Additionally, various combinations of fuse groupings and redundancies with selectors having different number of fuses are possible, all of which fall within the scope of the invention.
One such illustrative example is shown in FIG. 4. In this example, there are twelve fuse boxes, 40 to 51 containing fuses 52, and sixteen redundancies, 1 to 16. Thus, the ratio of three fuse boxes for every four redundancies as in FIG. 2 has been maintained, it being understood that other ratios may be used as well. The selector 54 contains a plurality of fuses 56, sufficient in number to program the selector in a desired manner.
Two sets of redundancy defects are depicted in FIG. 4, the first being represented by x's, and the second being represented by o's. In the set of defects represented by x's, the defects are about evenly distributed across the fuse boxes, there being one defect for every three successive fuse boxes. The fuses in selector 54 would be programmed so as not to use defective redundancies 4, 7, 10, and 16, and the valid redundancies would be allocated to fuse boxes as in FIG. 2. In the set of redundancy defects depicted by o's, the defects are not evenly distributed across the fuse boxes. Thus, successive redundancies 2 and 3 have defects while the last four redundancies 13, 14, 15, and 16 have no defects.
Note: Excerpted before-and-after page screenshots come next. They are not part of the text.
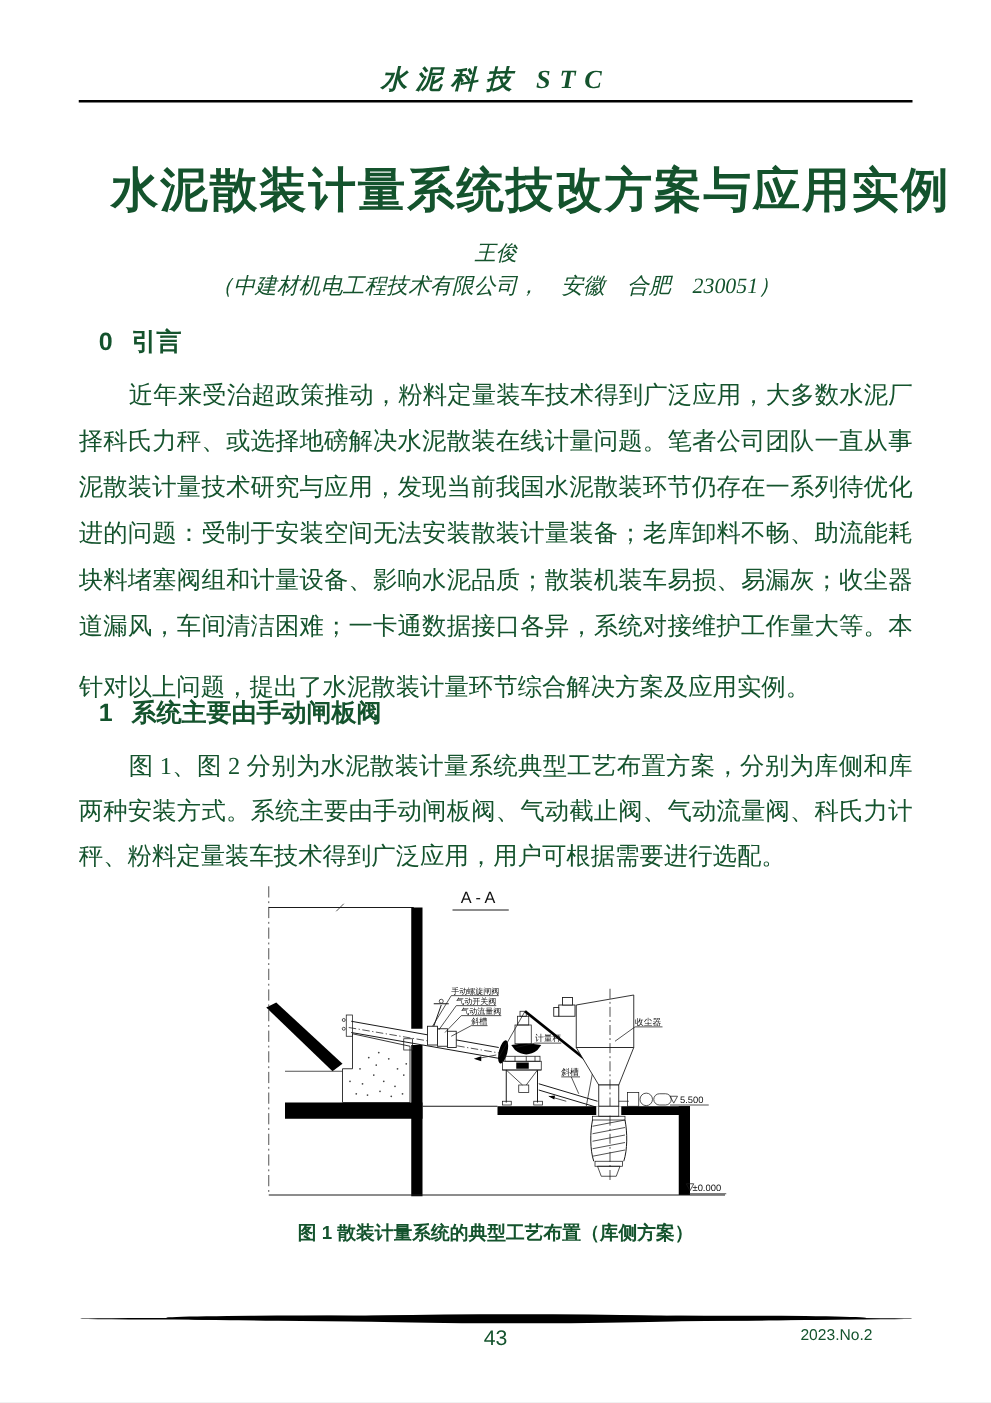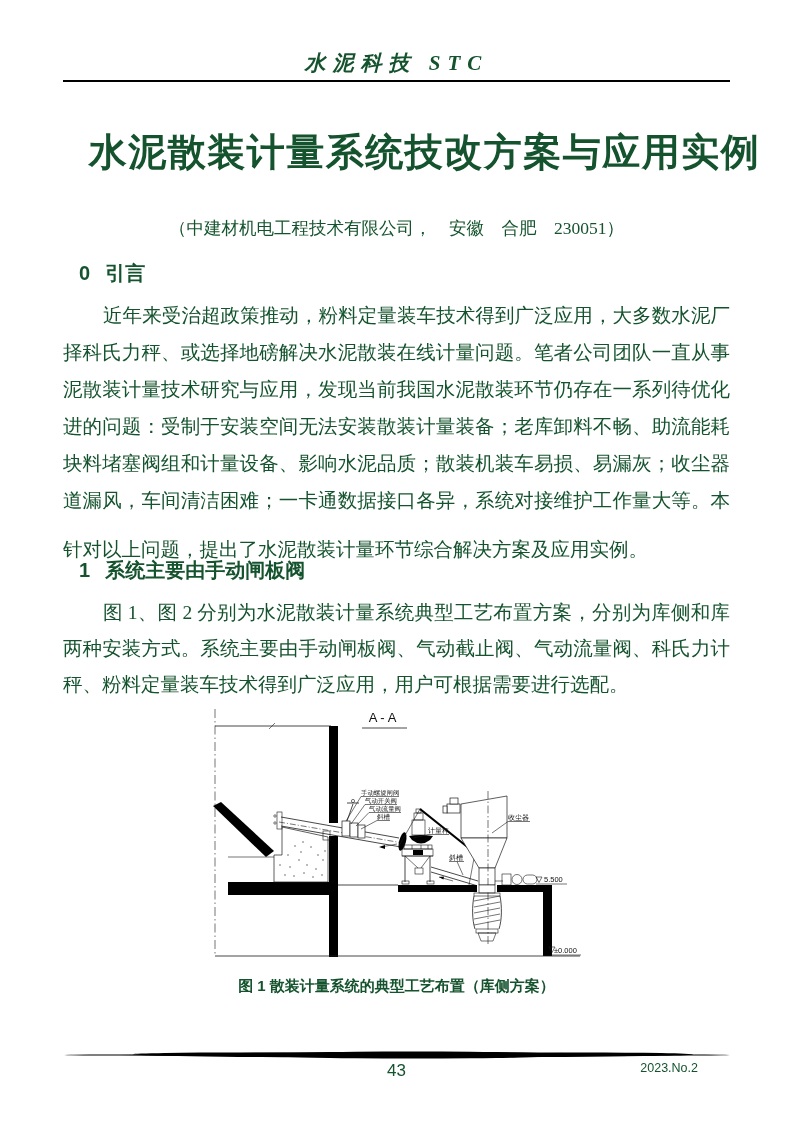--- a/index.html
+++ b/index.html
@@ -43,6 +43,7 @@
   <div class="abs rule"></div>
 
   <div class="abs center title">水泥散装计量系统技改方案与应用实例</div>
+  <div class="abs center author">王俊</div>
   <div class="abs center affil">（中建材机电工程技术有限公司，　安徽　合肥　230051）</div>
 
   <div class="abs sechead" style="top:260px">

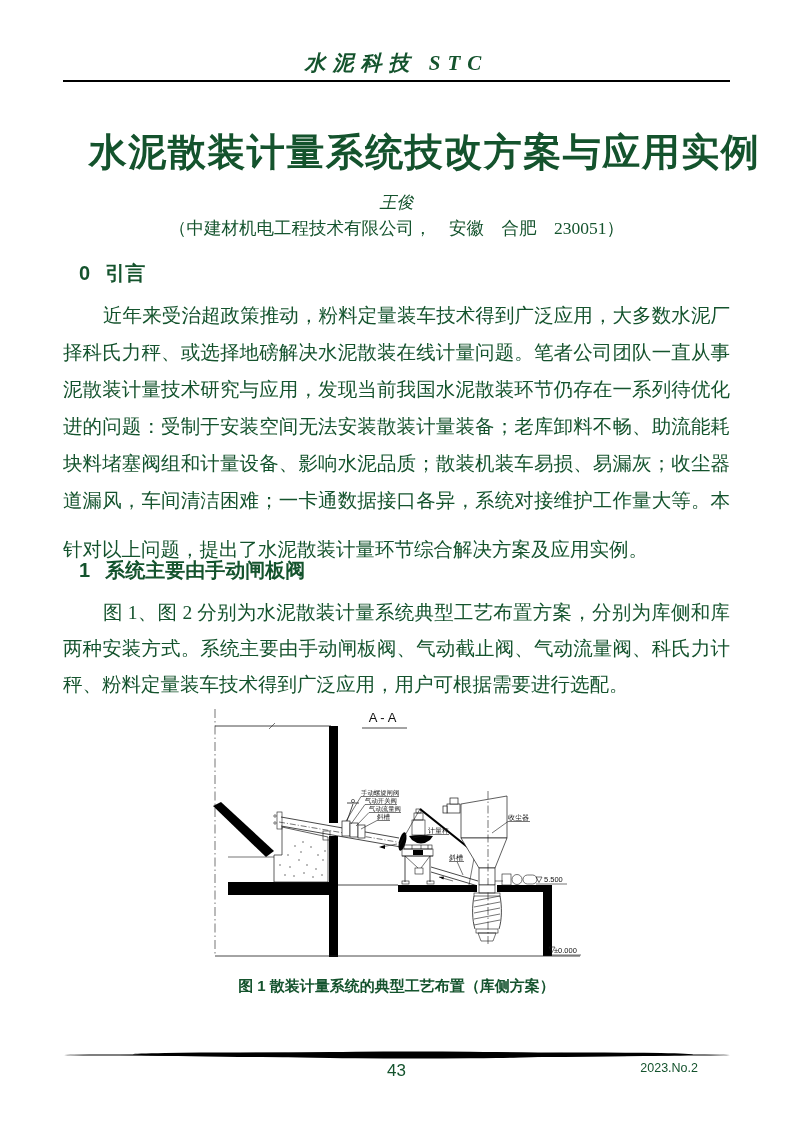--- a/index.html
+++ b/index.html
@@ -12,7 +12,7 @@
   .title{top:127px;font-size:38px;font-weight:bold;letter-spacing:1.5px;
          font-family:"Liberation Sans","DejaVu Sans",sans-serif;margin-left:28px;}
   .author{top:191px;font-size:17px;font-style:italic;}
-  .affil{top:216px;font-size:17.5px;}
+  .affil{top:216px;font-size:17.5px;font-style:italic;}
   .sechead{left:79px;font-size:20px;font-weight:bold;
            font-family:Liberation Sans, sans-serif;}
   .sechead .no{margin-right:15px;}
In this situation, since fuse box 41 is unused and there are not enough fuse boxes to accommodate redundancies 13 to 16, one of such redundancies such as redundancy 13 is allocated to fuse box 41. Thus, when enough selector fuses are used, any desired combination of redundancies with fuse boxes can be provided.
FIG. 5 is a flow chart of the redundancy testing. At step 60, each redundant cell in the redundancy bank is tested to determine if it is valid or defective. Each redundant cell has a virtual address which may be accessed in the test mode only. In order to perform the test, each redundant cell is accessed by it's virtual address, and data is written to the cell and read from it. At step 62 a decision is made to determine if the cell is functional, that is if it has passed or failed the test, so the defective redundancies are now identified. At step 64, redundancies are allocated to fuses in such manner that only healthy redundancies are used. Additionally, the allocation may be such that a minimum number of fuses are left unused. At step 66, the redundancy/fuse information is provided to the repair algorithm, as is discussed further in connection with FIG. 6.
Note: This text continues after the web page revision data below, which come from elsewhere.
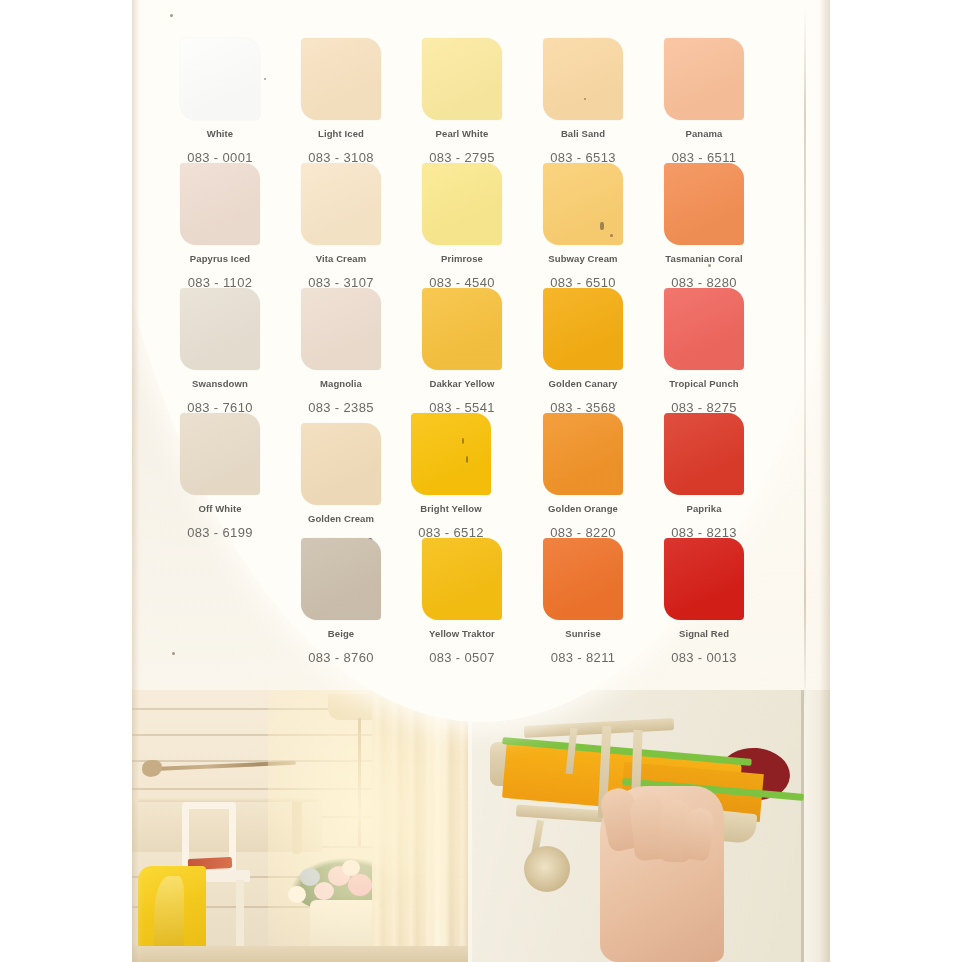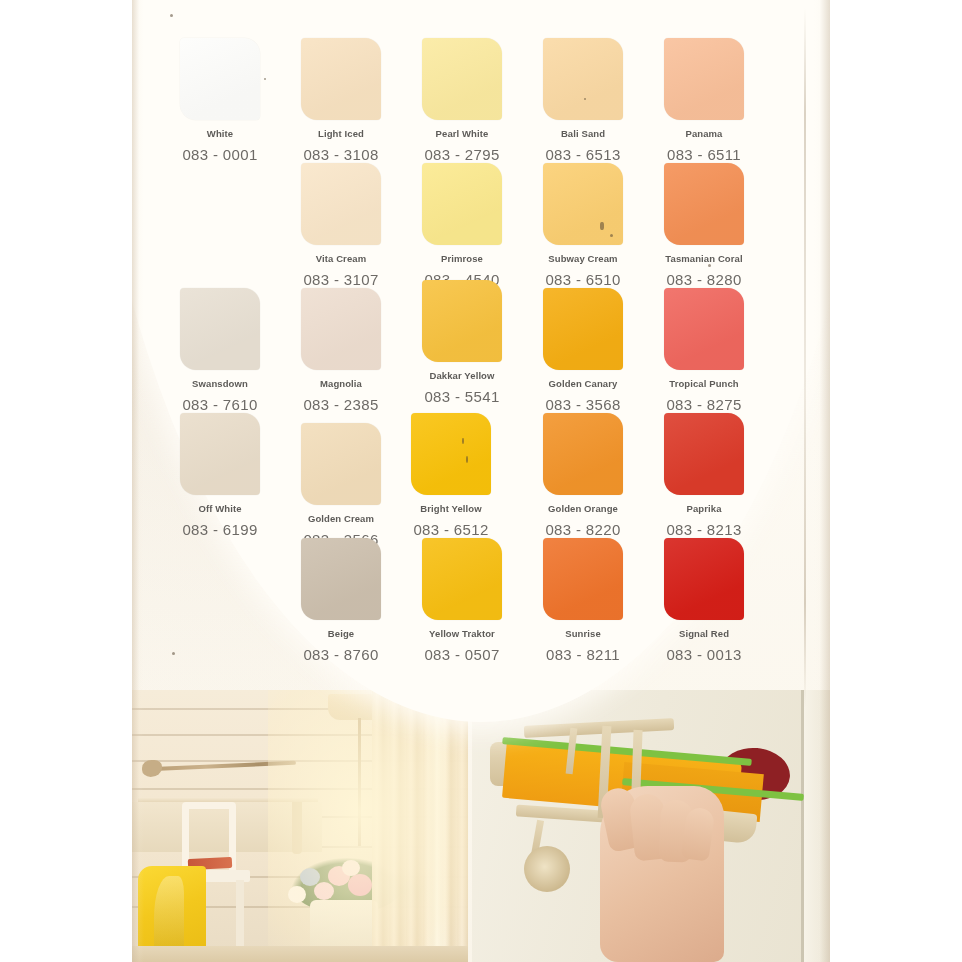--- a/index.html
+++ b/index.html
@@ -67,7 +67,7 @@
     letter-spacing:.1px;line-height:1.15;white-space:nowrap;
   }
   .swatch-code{
-    margin-top:6px;font-size:15px;color:#6d6a66;letter-spacing:.35px;
+    margin-top:11px;font-size:13px;color:#6d6a66;letter-spacing:.35px;
     line-height:1.15;white-space:nowrap;
   }
 

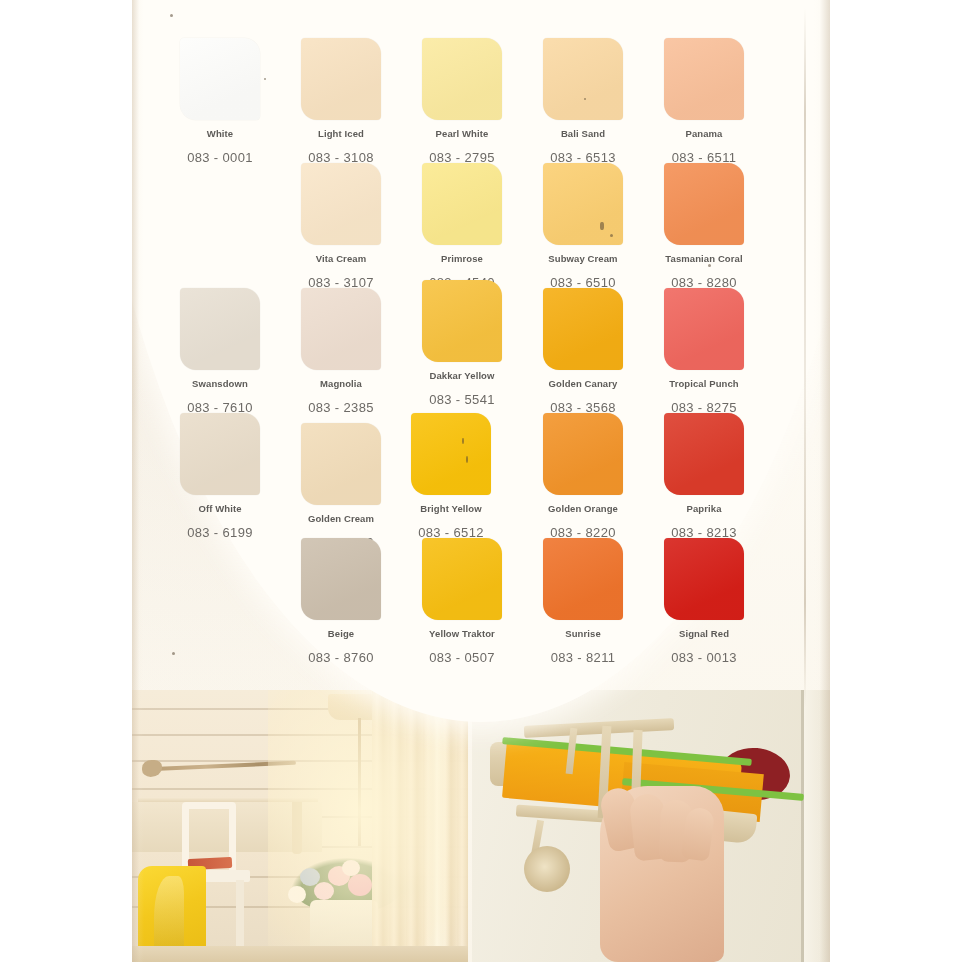--- a/index.html
+++ b/index.html
@@ -368,6 +368,11 @@
         <div class="swatch-name">Panama</div>
         <div class="swatch-code">083 - 6511</div>
       </div>
+      <div class="swatch-cell" style="left: 27px; top: 163px;">
+        <div class="swatch-chip" style="background: rgb(239, 221, 209);"></div>
+        <div class="swatch-name">Papyrus Iced</div>
+        <div class="swatch-code">083 - 1102</div>
+      </div>
       <div class="swatch-cell" style="left: 148px; top: 163px;">
         <div class="swatch-chip" style="background: rgb(249, 230, 201);"></div>
         <div class="swatch-name">Vita Cream</div>

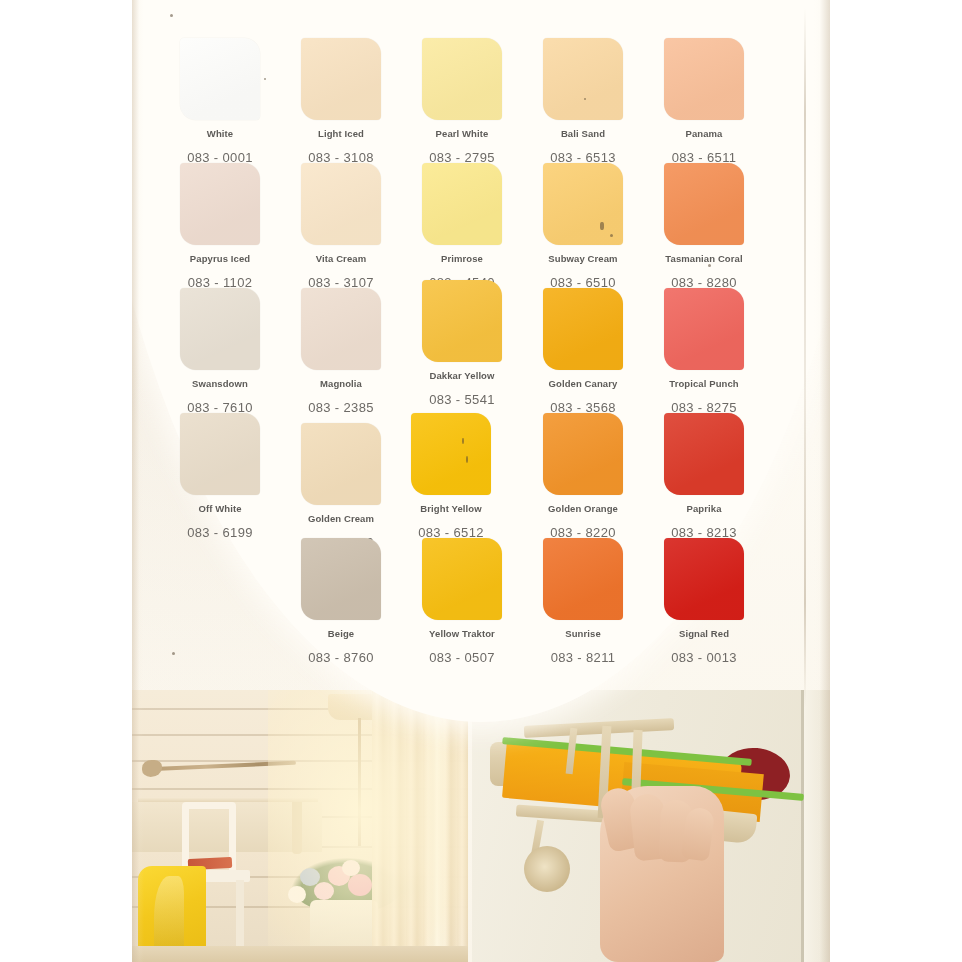--- a/index.html
+++ b/index.html
@@ -403,7 +403,7 @@
         <div class="swatch-name">Magnolia</div>
         <div class="swatch-code">083 - 2385</div>
       </div>
-      <div class="swatch-cell" style="left: 269px; top: 280px;">
+      <div class="swatch-cell" style="left: 269px; top: 288px;">
         <div class="swatch-chip" style="background: rgb(247, 194, 63);"></div>
         <div class="swatch-name">Dakkar Yellow</div>
         <div class="swatch-code">083 - 5541</div>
FIG. 6 is a block diagram of a memory system for accessing redundancies during operation of the memory. The blocks shown are main memory array 70, multiplexer 72, fuse boxes 74, 76, and 78, selector 80, decoder/decision logic 92, and redundant cell bank 94. Additionally, multiplexer 72 receives an external address 96 as depicted by arrow 98 and the multiplexer communicates with the fuse boxes on line 100 and with the main array on line 102. The memory may be of the DRAM type, but the invention is not limited to this type of semiconductor memory.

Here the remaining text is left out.